Improving through HEALS

Addressing inequities can’t always wait for a monthly meeting, though. Lerew says that in addition to EIM, 8EH adopted the HEALS Model — Halt, Engage, Allow, Learn and Synthesize — to consistently improve equality for patients and medical staff. This program, developed by the University of California at San Francisco School of Nursing, ensures healthcare professionals recognize and focus on moments of inequity as they happen.

“Within the HEALS framework, we actively step into a conversation when we witness microaggressions,” she says. “We use this model with all colleagues who work with us from the burn, pediatrics, rehabilitation, psychology and therapy departments.”

HEALS encourages everyone to stop and talk about events in real time. This way, they can self-reflect and share their opinions about what happened with colleagues. Pausing gives everyone a moment to step back, analyze a situation and potentially improve it.

Expanding EIM

Since its inception, EIM has fundamentally changed how the 8EH nursing staff interact with patients and each other, Lerew says.

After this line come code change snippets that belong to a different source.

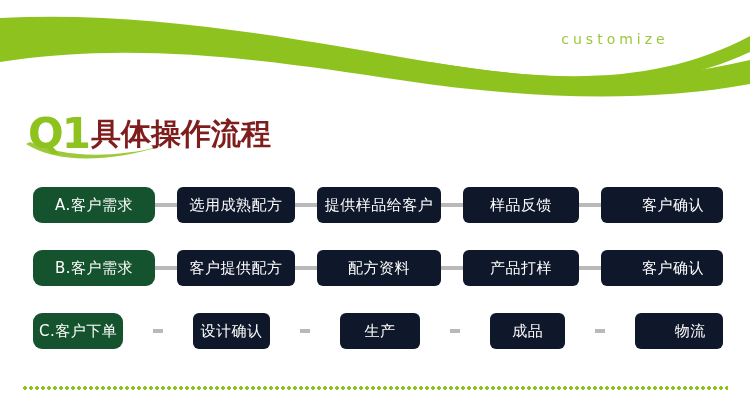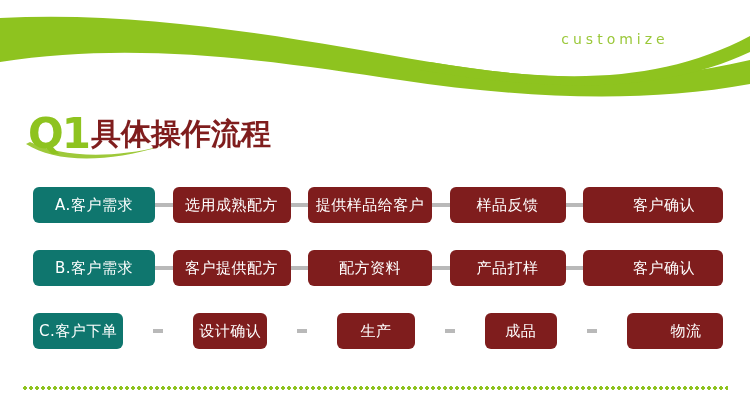--- a/index.html
+++ b/index.html
@@ -92,28 +92,28 @@
     display:flex;
     align-items:center;
     justify-content:center;
     color:#ffffff;
     font-family:"DejaVu Sans","Liberation Sans",sans-serif;
     font-size:15px;
     letter-spacing:0.5px;
     box-sizing:border-box;
     padding:0 6px;
     white-space:nowrap;
-    background:#7f1d1d;
+    background:#0f172a;
   }
-  .node.light{background:#0f766e;}
+  .node.light{background:#14532d;border-radius:9px;}
   .n1{width:122px;}
   .n2{width:118px;}
   .n3{width:124px;}
   .n4{width:116px;}
-  .n5{width:140px;padding-left:28px;}
+  .n5{width:122px;padding-left:28px;}
   .connector{
     flex:1 1 auto;
     height:4px;
     background:#b9b9b9;
     min-width:10px;
   }
 
   
   .dotted-rule{
     position:absolute;left:22px;top:386px;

The success of the program inspired the ICU Burn and Pediatric Unit at Harborview to hold their first EIM meeting in September.

Lerew and her team plan to expand the program’s reach throughout Harborview. As an initiative with grassroots support, it aligns with the hospital’s commitment to providing high-quality, compassionate care to all patients.

“We’ve invited multiple units to come and participate in our meetings, so the program grows organically,” she says. “We want bedside staff to be engaged and to want to have these conversations. We hope this will become a movement where more clinical teams ask to implement EIM.”